Cobra ( Naja spp. ) nicotinic acetylcholine receptor exhibits resistance to Erabu sea snake ( Laticauda semifasciata) short-chain alpha-neurotoxin

• Published in: Journal of molecular evolution Vol. 58; no. 5; pp. 516 - 526
• Main Authors: Takacs, Zoltan, Wilhelmsen, Kirk C, Sorota, Steve
• Format: Journal Article
• Language: English
• Published: Germany 01.05.2004
• Subjects: Amino Acid Sequence; Animals; Binding Sites - genetics; Chordata; Conserved Sequence - genetics; DNA Mutational Analysis; Elapidae; Elapidae - genetics; Electrophysiology - methods; Erabutoxins - antagonists & inhibitors; Erabutoxins - pharmacology; Evolution, Molecular; Glycosylation; Laticauda semifasciata; Marine; Mice; Molecular Sequence Data; Naja; Oocytes - drug effects; Oocytes - physiology; Point Mutation - genetics; Protein Structure, Tertiary - genetics; Receptors, Nicotinic - chemistry; Receptors, Nicotinic - genetics; Receptors, Nicotinic - physiology; Xenopus; ISEW, Japan, Nansei-shoto, Okinawa
• ISSN: 0022-2844; 1432-1432
• DOI: 10.1007/s00239-003-2573-8

Snake alpha-neutotoxins of Elapidae venoms are grouped into two structural classes, short-chain and long-chain alpha-neutotoxins. While these two classes share many chemical and biological characteristics, there are also distinct dissimilarities between them, including their binding site on the nicotinic acetylcholine receptor (nAChR), specificity among species of Chordata, and the associated pharmacological effects. In the present study we test the hypothesis that structural motifs that evolved to confer natural resistance against conspecific long-chain alpha-neurotoxins in Elapidae snakes also interfere with the biological action of short-chain alpha-neurotoxins. We expressed functional nAChRs that contains segments or single residues of the Elapidae nAChR ligand binding domain and tested the effect of short-chain alpha-neurotoxin erabutoxin-a (ETX-a) from the Erabu sea snake Laticauda semifasciata on the acetylcholine-induced currents as measured by two-microelectrode voltage clamp.

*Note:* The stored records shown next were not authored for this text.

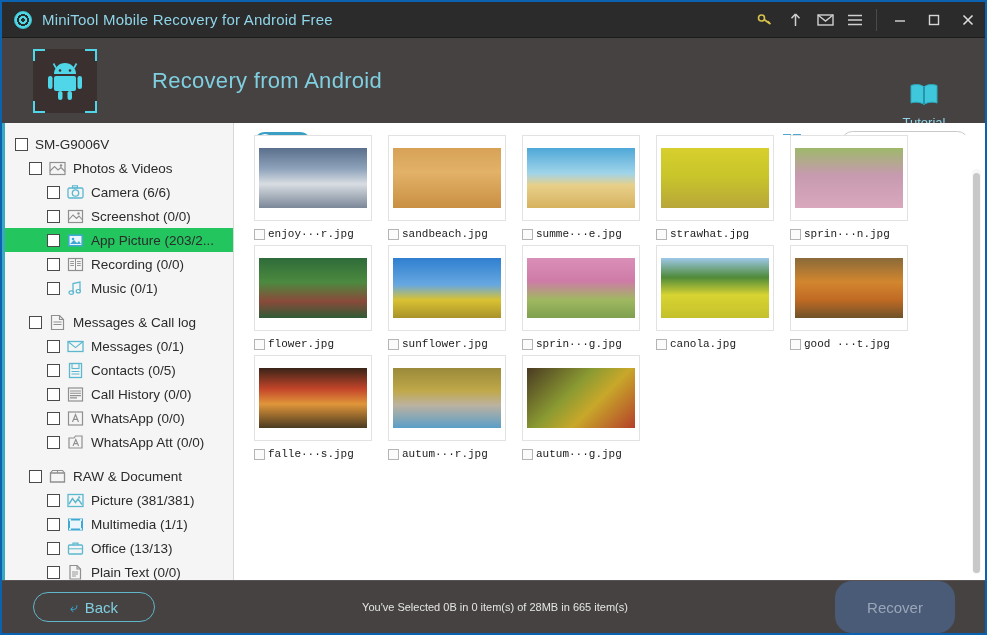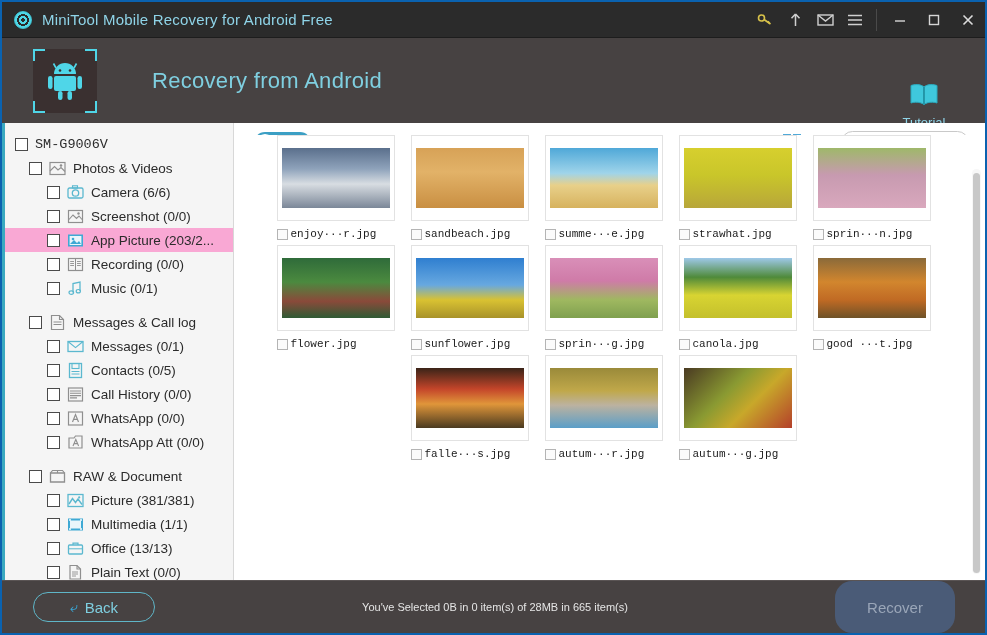"SM-G9006V" .lvl0 { font-family: Liberation Mono, monospace -> none }
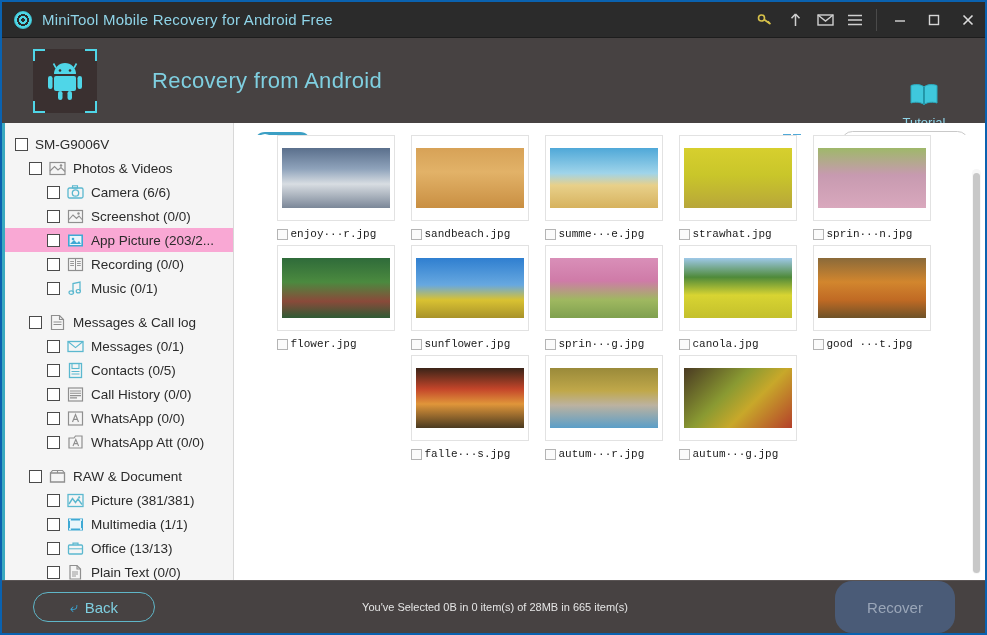"App Picture (203/2..." .node.sel { background: #f9a8d4 -> #22c55e }
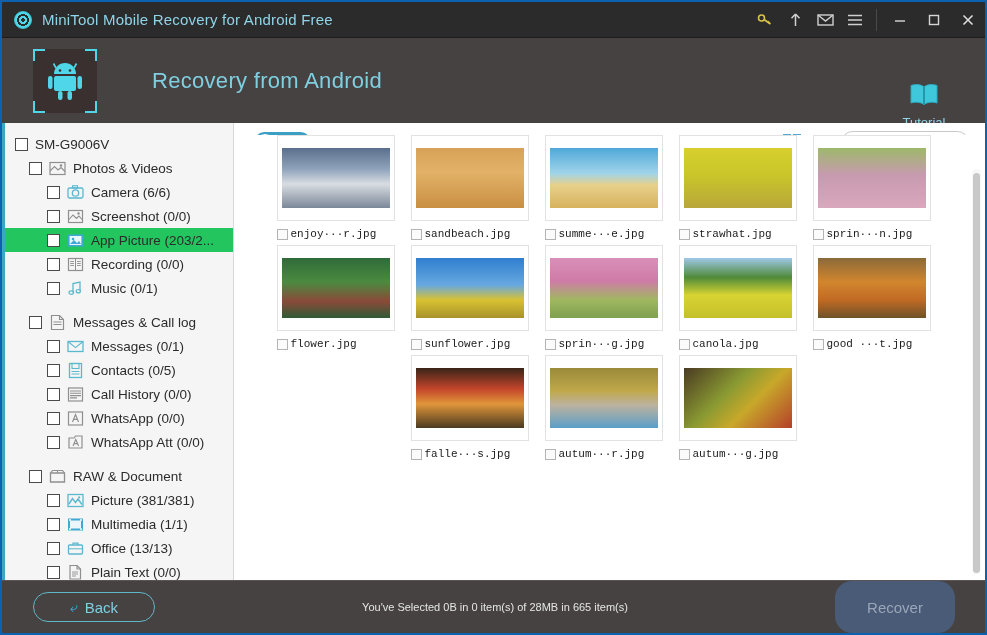"enjoy···r.jpg" .row { justify-content: center -> none }
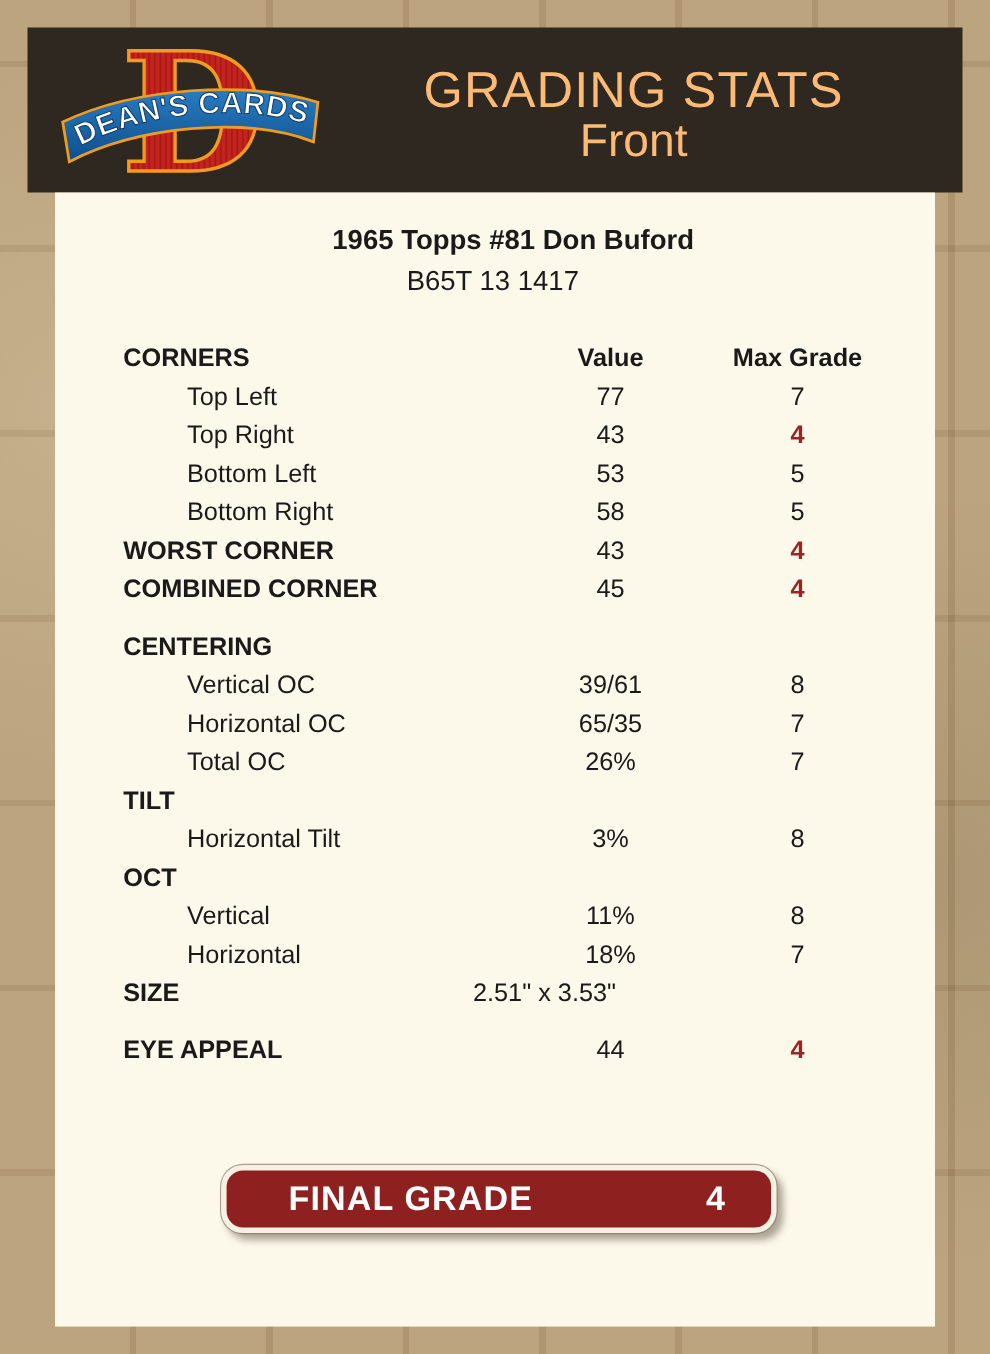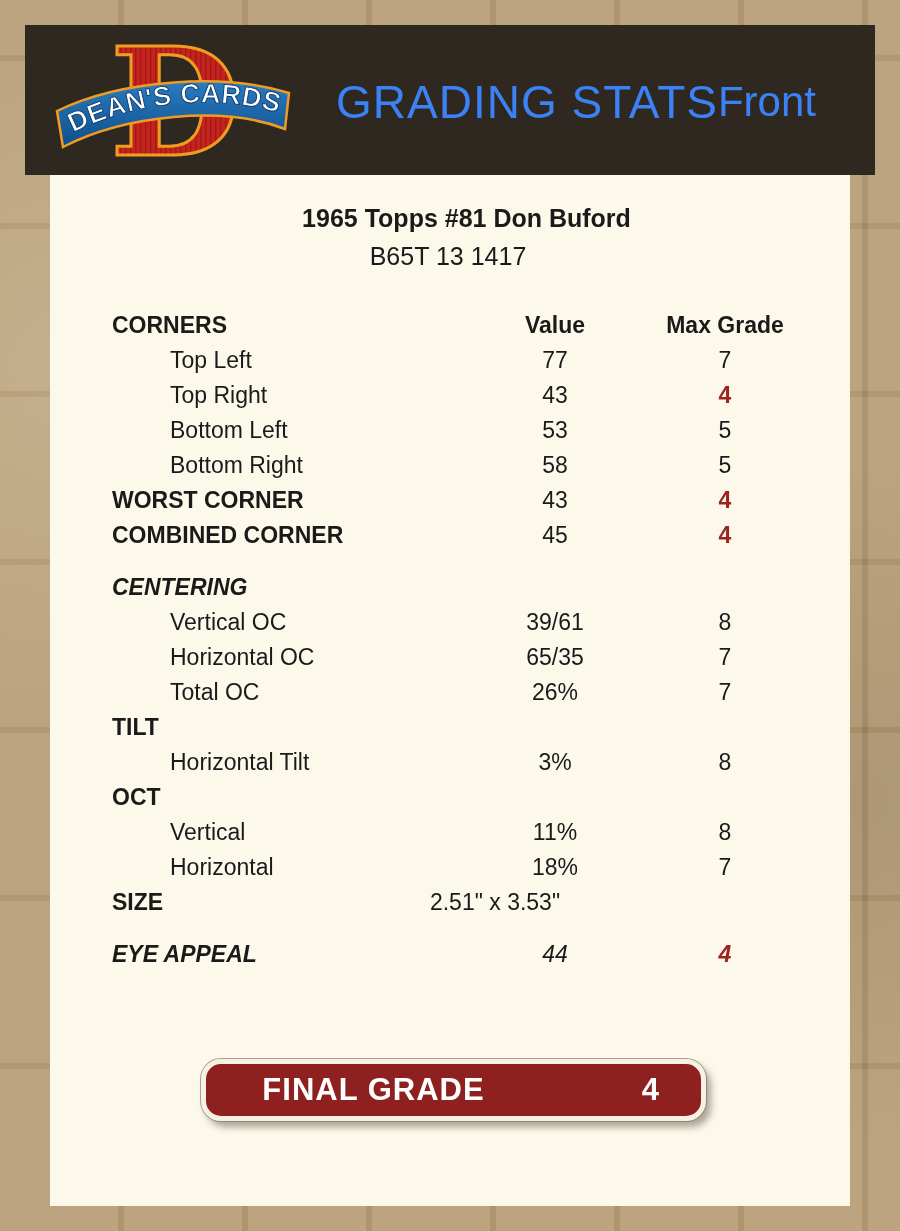"GRADING STATS" .header-titles { color: #3b82f6 -> #fdba74; flex-direction: row -> column }
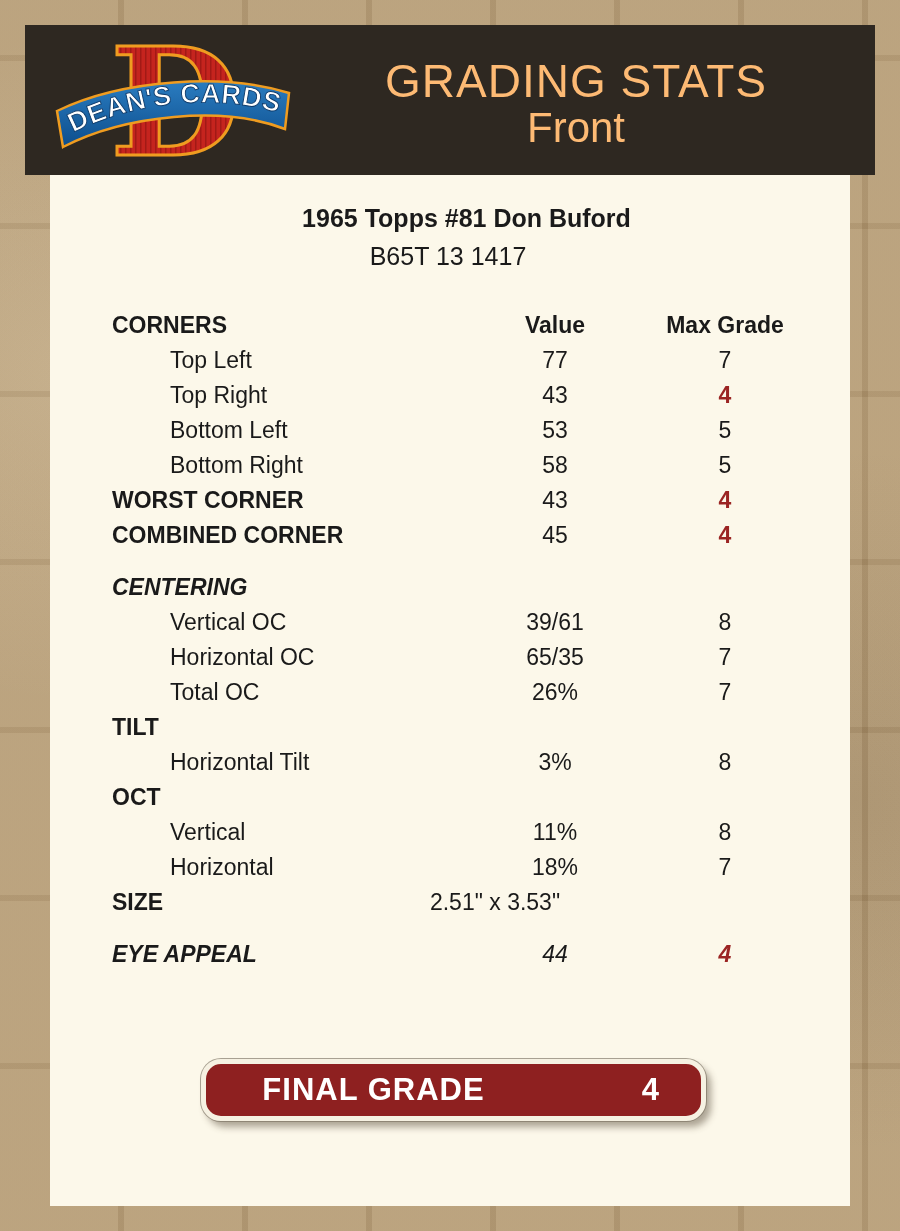"CENTERING" .row.gap { font-style: italic -> none }
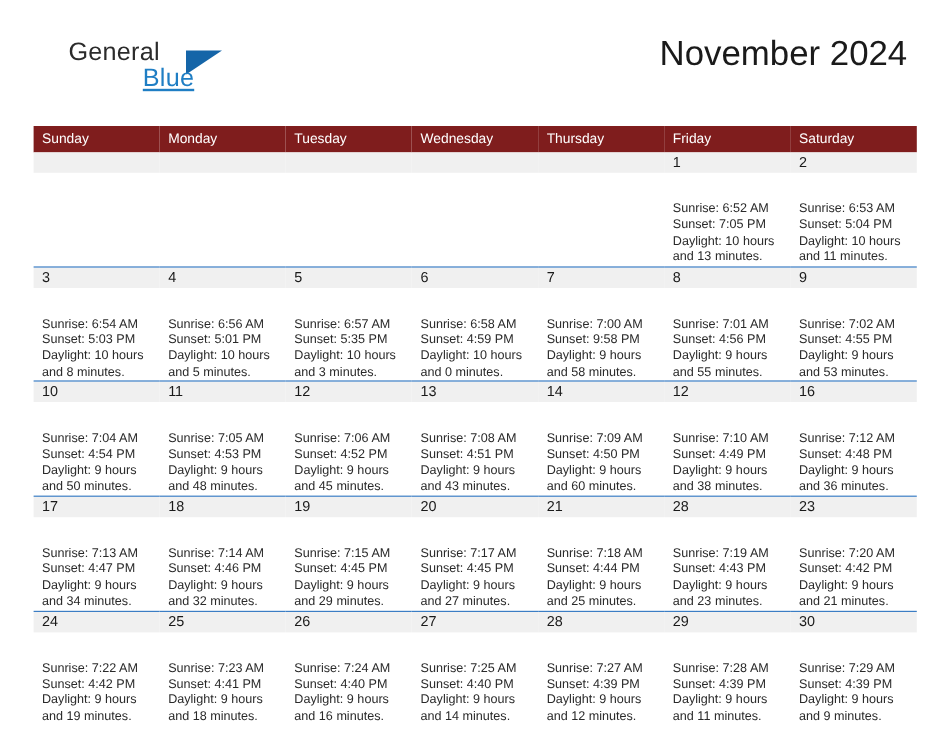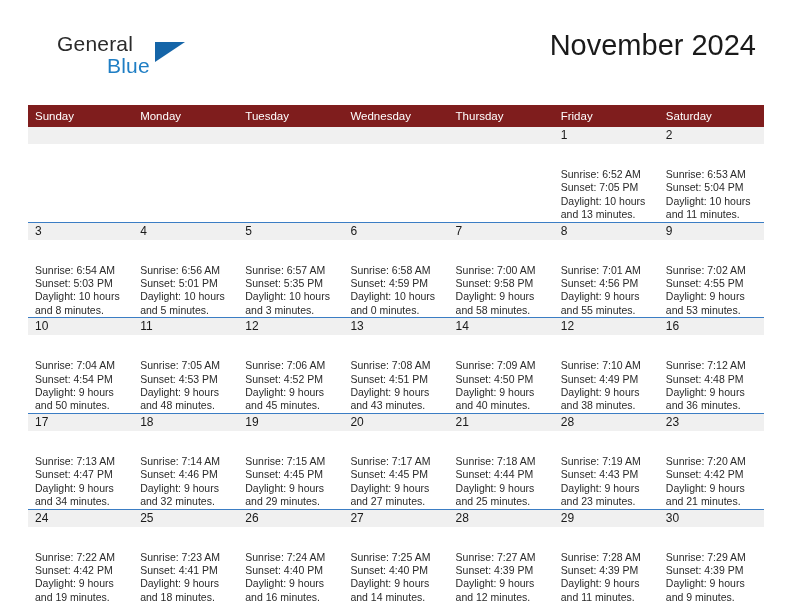"Blue" .brand-blue { left: 50px -> 62px; text-decoration: none -> underline }
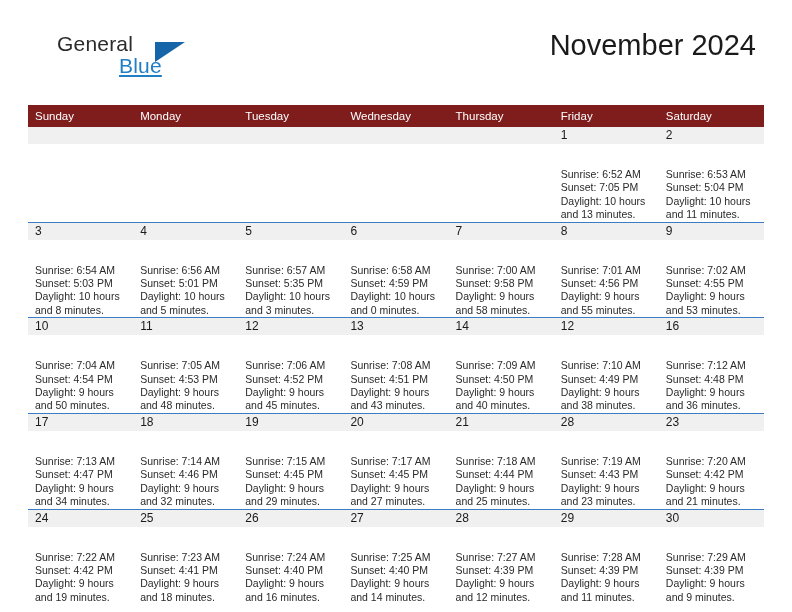"and 40 minutes." div { text: 40 -> 60 }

Our results show that the Elapidae nAChR alpha subunit segment T(154)-L(208) ligand binding domain has an inhibitory effect on the pharmacological action of ETX-a. This effect is primarily attributed to the presence of glycosylation at position N(189). If the glycosylation is removed from the T(154)-L(208) segment, the nAChR will be inhibited, however, to a lesser extent than seen in the mouse. This effect correlates with the variations in alpha-neurotoxin sensitivity of different species and, importantly, reflects the evolutionary conservation of the binding site on the nAChR polypeptide backbone per se. Phylogenetic analysis of alpha-neurotoxin resistance suggests that alpha-neurotoxin-resistant nAChR evolved first, which permitted the evolution of snake venom alpha-neurotoxins. A model describing alpha-neurotoxin resistance in Elapidae snakes is presented.